EXTRACTED MATERIAL

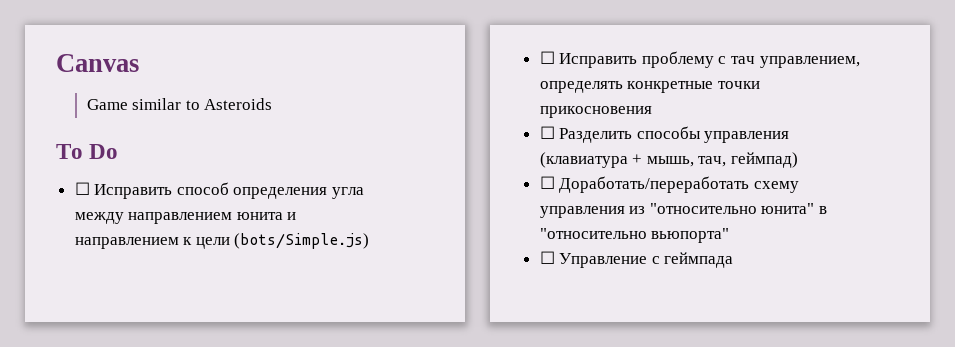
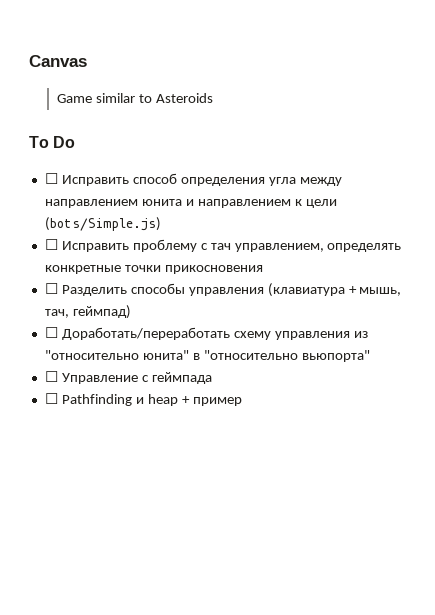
(734, 260) none -> [44,393,242,406] // ☐ Pathfinding и heap + пример

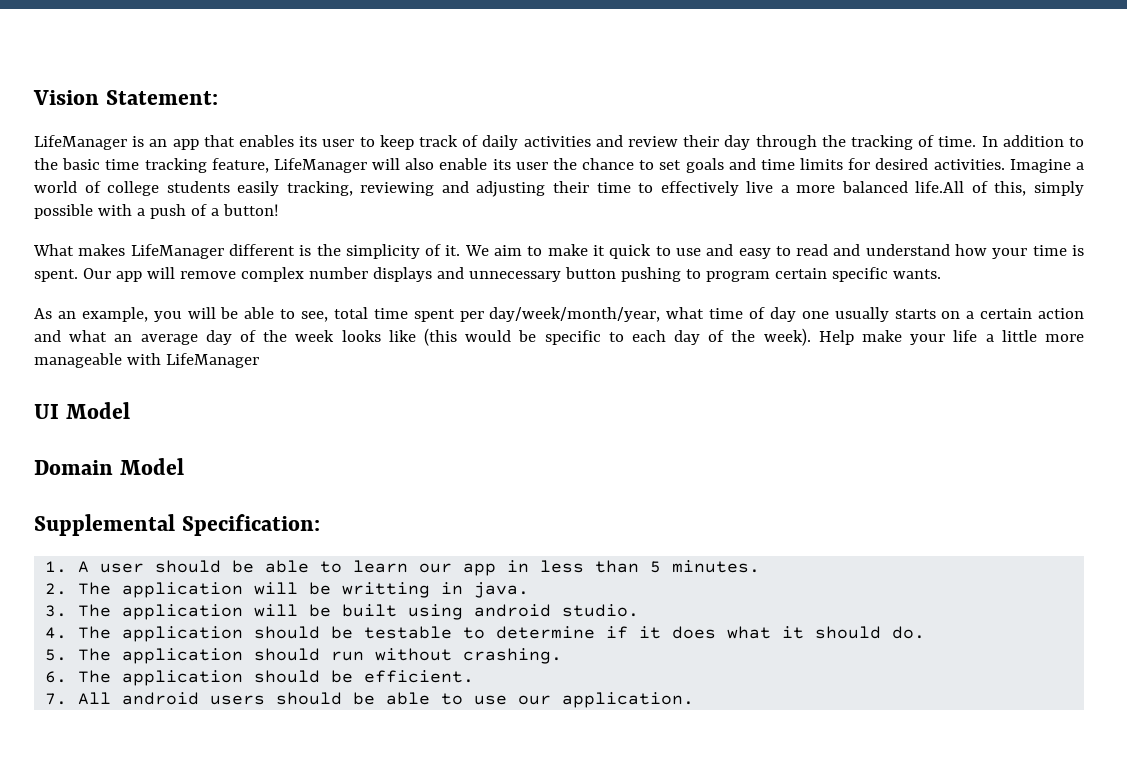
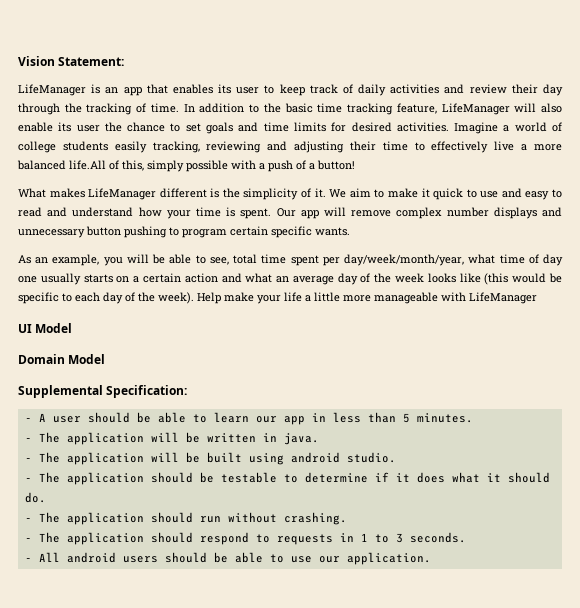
[45,561,68,573] 1. -> [24,418,32,422] -
[45,582,431,598] 2. The application will be writting -> [24,432,256,445] - The application will be written
[45,605,68,617] 3. -> [24,458,32,462] -
[45,627,68,639] 4. -> [24,478,32,482] -
[45,649,68,661] 5. -> [24,518,32,522] -
[45,670,475,686] [45,693,68,705] 6. The application should be efficient. // 7. -> [24,532,466,545] [24,558,32,562] - The application should respond to requests in 1 to 3 seconds. // -

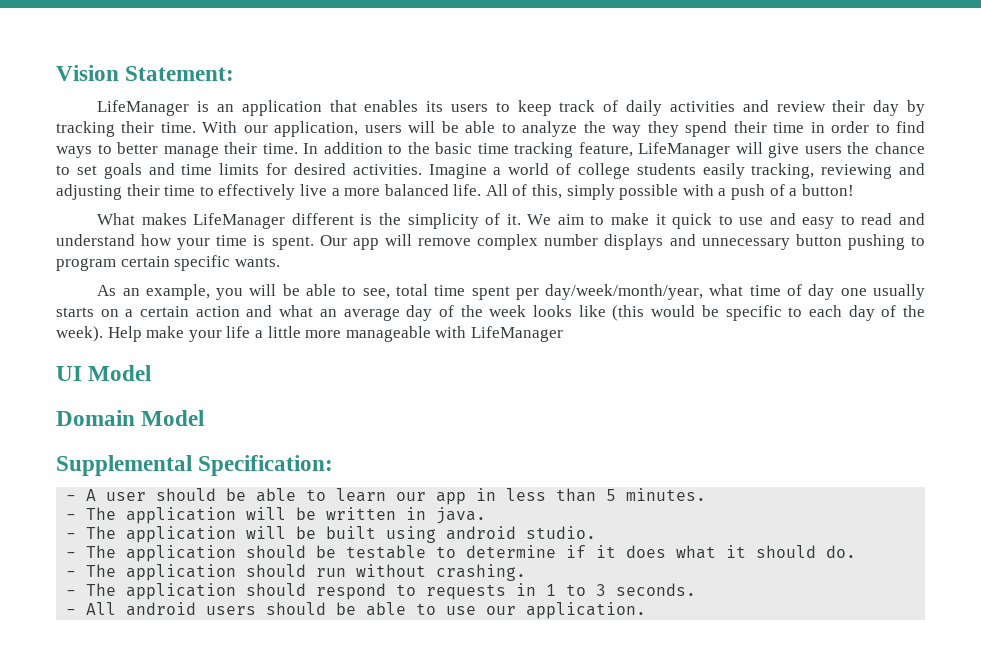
[123,87,142,96] app -> [241,100,322,116] application
[236,87,260,94] user -> [450,104,488,112] users
[18,103,147,115] through the tracking of -> [907,100,926,116] [56,121,926,137] [56,142,258,158] by tracking their time. With our application, users will be able to analyze the way they spend their time in order to find ways to better manage their
[541,103,562,113] [18,122,100,132] also enable its user -> [768,143,842,158] give users
[69,160,106,170] life.All -> [453,184,508,196] life. All

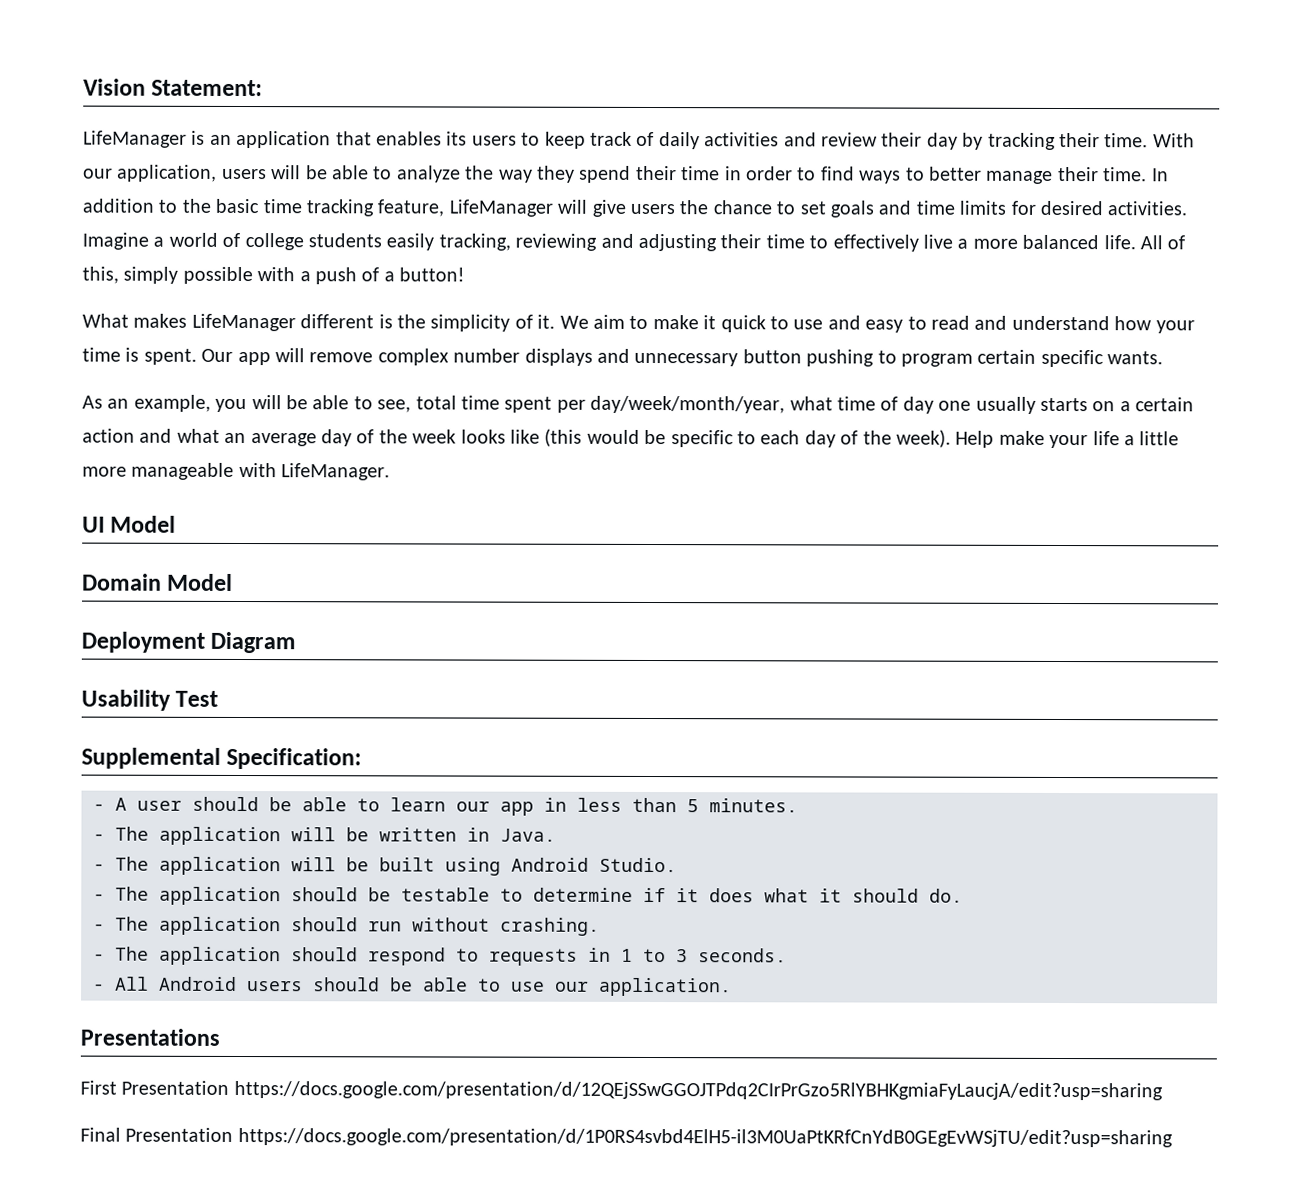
[470,326,563,342] LifeManager -> [281,463,391,481] LifeManager.
(205, 418) none -> [81,631,297,654] [81,689,219,711] // Deployment Diagram // Usability Test
[436,507,487,524] java. -> [500,828,556,842] Java.
[446,526,597,540] android studio. -> [511,857,677,873] Android Studio.
[126,602,197,616] android -> [159,976,237,991] Android
(647, 610) none -> [80,1028,220,1046] [80,1080,1163,1101] [80,1127,1173,1148] // Presentations // First Presentation https://docs.google.com/presentation/d/12QEjSSwGGOJTPdq2CIrPrGzo5RlYBHKgmiaFyLaucjA/edit?usp=sharing // Final Presentation https://docs.google.com/presentation/d/1P0RS4svbd4ElH5-il3M0UaPtKRfCnYdB0GEgEvWSjTU/edit?usp=sharing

TASK
Check each line above for "will" and return the ones that have it.

PROBLEM SOLUTION
[45,582,431,598] 2. The application will be writting -> [24,432,256,445] - The application will be written
[18,103,147,115] through the tracking of -> [907,100,926,116] [56,121,926,137] [56,142,258,158] by tracking their time. With our application, users will be able to analyze the way they spend their time in order to find ways to better manage their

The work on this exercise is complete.